Simon erklärte, dass der Botaniker, den er um Rat gefragt hatte, ziemlich exakte Zeitangaben gemacht habe. Die einzige Fehlerquelle, die er einkalkulieren musste, bestand möglicherweise in der Anzahl der Jahre, in denen der Temperaturunterschied zwischen den Jahreszeiten zu gering war, was dazu führte, dass die Wurzeln im Sommer wie im Winter nahezu mit derselben Geschwindigkeit wuchsen. Aus diesem Grund bildeten sich in solchen Jahren keine Jahresringe.
»Das bedeutet, dass die Leiche länger dort gelegen haben könnte, als der Botaniker ausgehend von den Jahresringen der Wurzel berechnet hat«, stellte Win fest.
Sie fügte hinzu:
»Das Problem liegt in der Verjährungsfrist. Wenn ich nicht mit Sicherheit sagen kann, dass der Mord vor mehr als fünfundzwanzig Jahren stattgefunden hat, müssen wir den Fall als gewöhnliche Mordermittlung behandeln.«
»Ich dachte, die Verjährungsfrist für Mord soll verlängert werden«, wandte ihr männlicher Kollege fragend ein.
»Das ist richtig«, antwortete Win, »doch diese Änderung beinhaltet lediglich, dass man die Verjährungsfrist für die Morde verlängert, deren Frist bis dato noch nicht ausgelaufen ist.«
Ihre Antwort bestärkte Ellas Verdacht, dass die Kriminalinspektorin bereits ein abgeschlossenes Jurastudium im Rücken gehabt hatte, bevor sie an der Polizeischule anfing.
»Nach den Berechnungen des Botanikers hat die Leiche mindestens dreiundzwanzig Jahre in der Erde gelegen«, las Simon aus seinen Unterlagen vor. »Das dürfte bedeuten, dass der Mord spätestens 1987 stattgefunden hat. Aber wir können nicht sagen, wie lange die Wurzel gebraucht hat, bis sie ihren Weg durch den verwesenden Schädel gefunden hat, und in wie vielen Jahren sich keine deutlich erkennbaren Jahresringe gebildet haben«, fügte er hinzu und begegnete dabei Ellas Blick.
»Okay«, sagte Win, »dann verfahren wir so, als hätte der Mord innerhalb der letzten fünfundzwanzig Jahre stattgefunden. Ich denke, wir haben keine andere Wahl. Was wissen wir über den Eigentümer des Grundstücks?«, fragte sie geradewegs in die kleine Arbeitsrunde.
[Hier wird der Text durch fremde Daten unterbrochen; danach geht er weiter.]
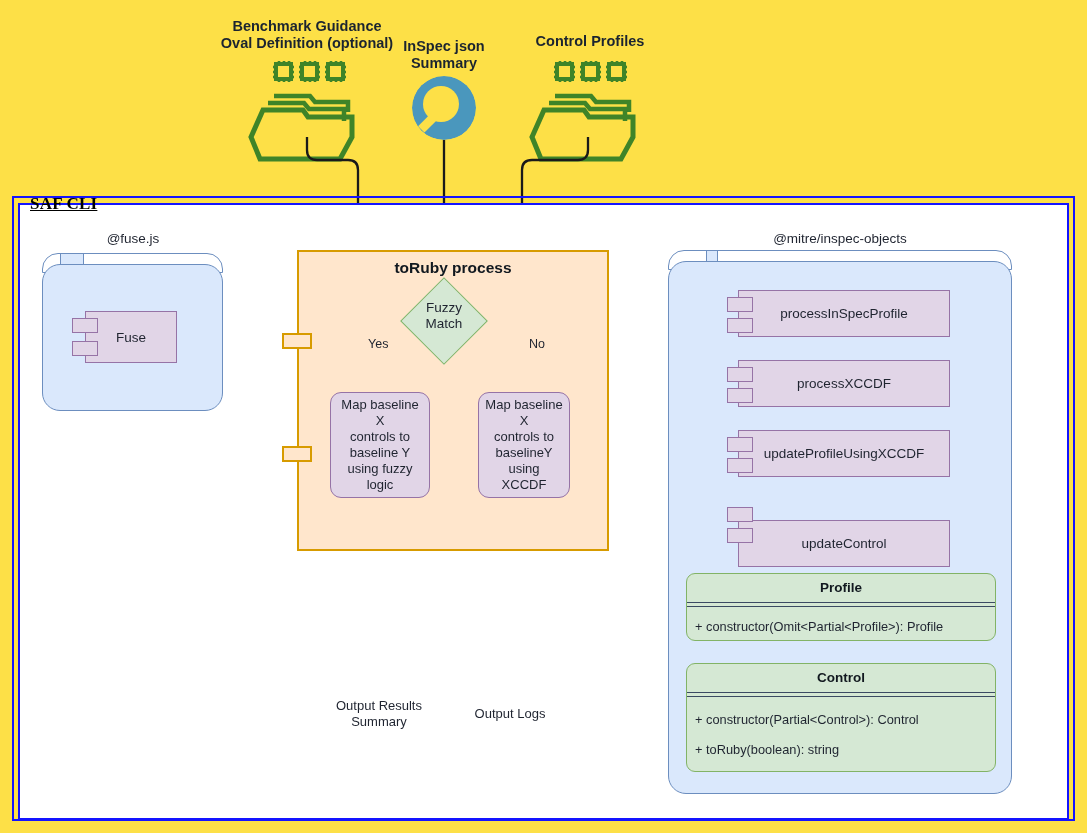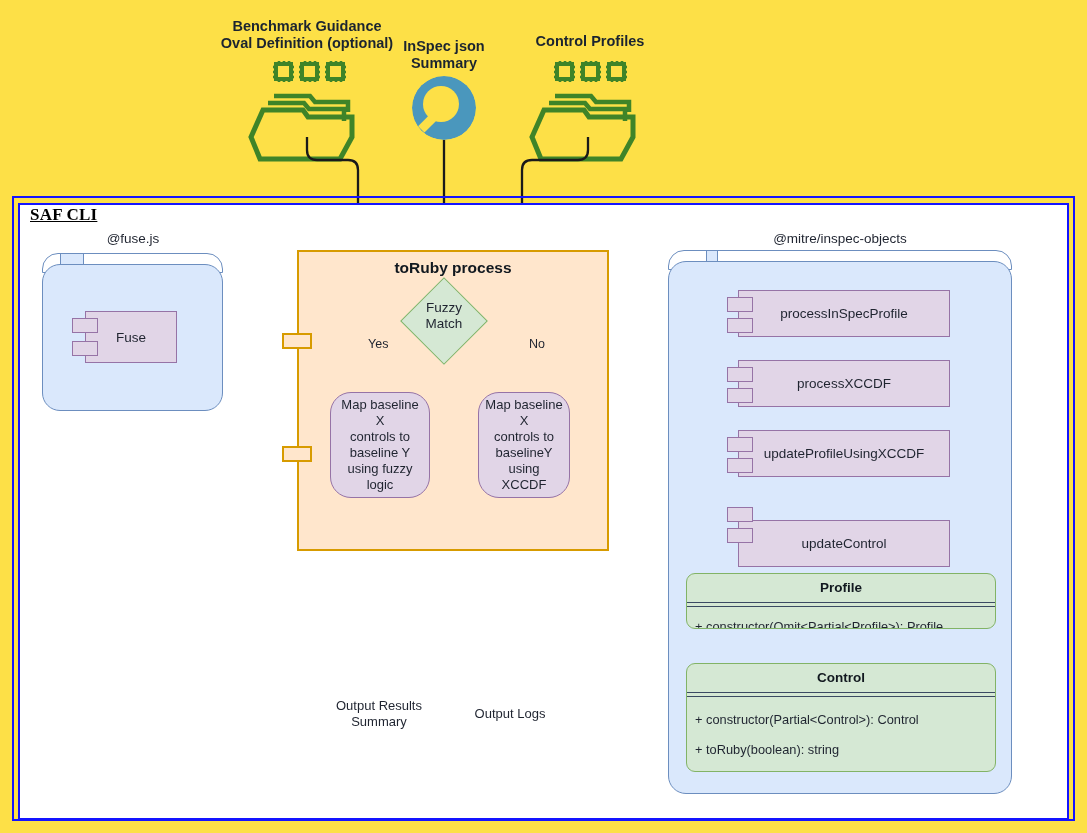--- a/index.html
+++ b/index.html
@@ -371,7 +371,7 @@
 
   <div class="saf-outer" style="left:12px;top:196px;width:1063px;height:625px;"></div>
   <div class="saf-inner" style="left:18px;top:203px;width:1051px;height:617px;"></div>
-  <div class="saf-title" style="left:30px;top:205px;">SAF CLI</div>
+  <div class="saf-title" style="left:30px;top:194px;">SAF CLI</div>
 
   <div class="pkg-name" style="left:38px;top:231px;width:190px;">@fuse.js</div>
   <div class="pkg-tabstrip" style="left:42px;top:253px;width:181px;height:20px;"></div>

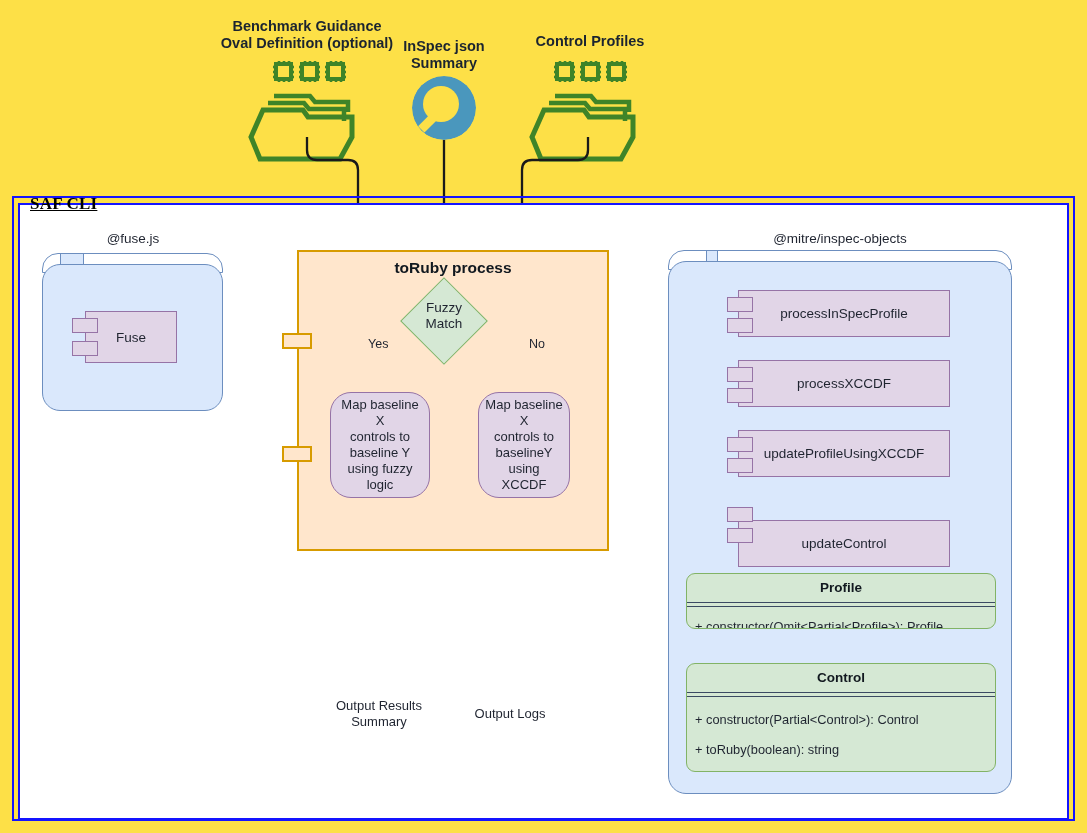--- a/index.html
+++ b/index.html
@@ -139,7 +139,7 @@
     position:absolute;
     background:#e1d5e7;
     border:1.8px solid #9673a6;
-    border-radius:21px;
+    border-radius:11px;
     box-sizing:border-box;
     display:flex;align-items:center;justify-content:center;
     text-align:center;

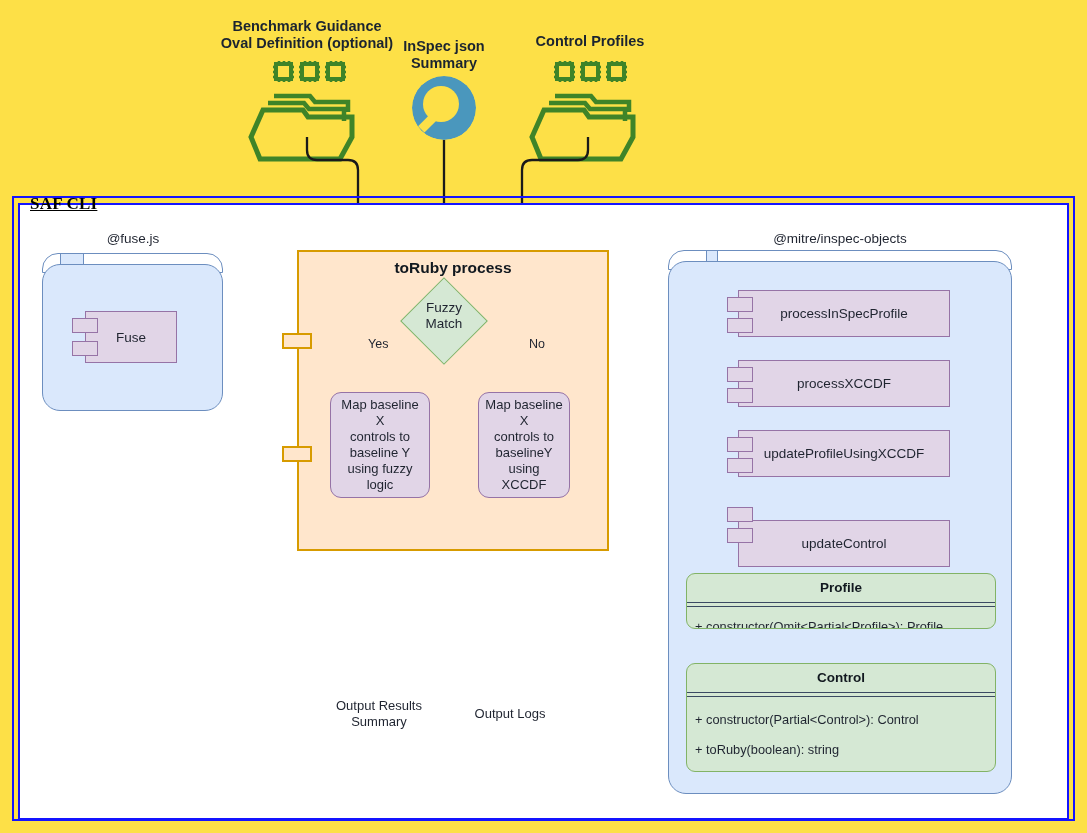--- a/index.html
+++ b/index.html
@@ -439,7 +439,7 @@
   <div class="comp-port" style="left:727px;top:507px;"></div>
   <div class="comp-port" style="left:727px;top:528px;"></div>
 
-  <div class="cls" style="left:686px;top:573px;width:310px;height:56px;text-decoration:underline;">
+  <div class="cls" style="left:686px;top:573px;width:310px;height:68px;text-decoration:underline;">
     <div class="cls-title">Profile</div>
     <div class="cls-sep" style="top:28px;"></div>
     <div class="cls-sep" style="top:32px;"></div>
Der männliche Ermittler wand sich ein wenig und signalisierte deutlich seinen Unmut darüber, auf seiner Karriereleiter von einer Frau überholt worden zu sein. Doch im Hinblick auf Wins Qualifikation tat er nur gut daran, sich damit abzufinden, dachte Ella und stand auf, um zu gehen. Rechtsmediziner waren nur sehr selten in die rein polizeiliche Ermittlungsarbeit involviert, und sie wollte nicht den Eindruck erwecken, sich in ihre Recherchen einzumischen. Es war schließlich nicht ihr Fall.
Jetzt meldete sich endlich der männliche Ermittler zu Wort.
»Der Eigentümer des kleinen Hauses mit dem dazugehörigen Garten heißt Mikael Erlandsson. Er hat das Haus vor vier Monaten von seinem Vater Arne Erlandsson geerbt.«
Ella bekam eine Gänsehaut, als sie den Namen hörte. Sie blieb eine Sekunde lang mit der Hand auf dem Türgriff stehen. Dann drehte sie sich um und sank wieder auf ihren Stuhl. Simon warf ihr einen erstaunten Blick zu.
»Bin nur zu schnell aufgestanden«, sagte sie entschuldigend und bedeutete ihm fortzufahren. Sie war davon überzeugt, dass man ihr Herz durch das dicke Poloshirt hindurch würde schlagen hören. Sie musste sich anstrengen, um zu verstehen, was der Polizist sagte. Es war, als hätten sich ihre Gehörgänge verschlossen, sodass seine Stimme tief und schleppend klang.
»Der Sohn Mikael war 1987 achtundzwanzig Jahre alt und wohnte zu der Zeit in einer anderen Stadt, stattete seinem Elternhaus jedoch hin und wieder einen Besuch ab. Arne Erlandsson wohnte seit 1954 in dem Haus. Er arbeitete fast zwanzig Jahre lang als Hausmeister im Krankenhaus und wurde 1976 pensioniert.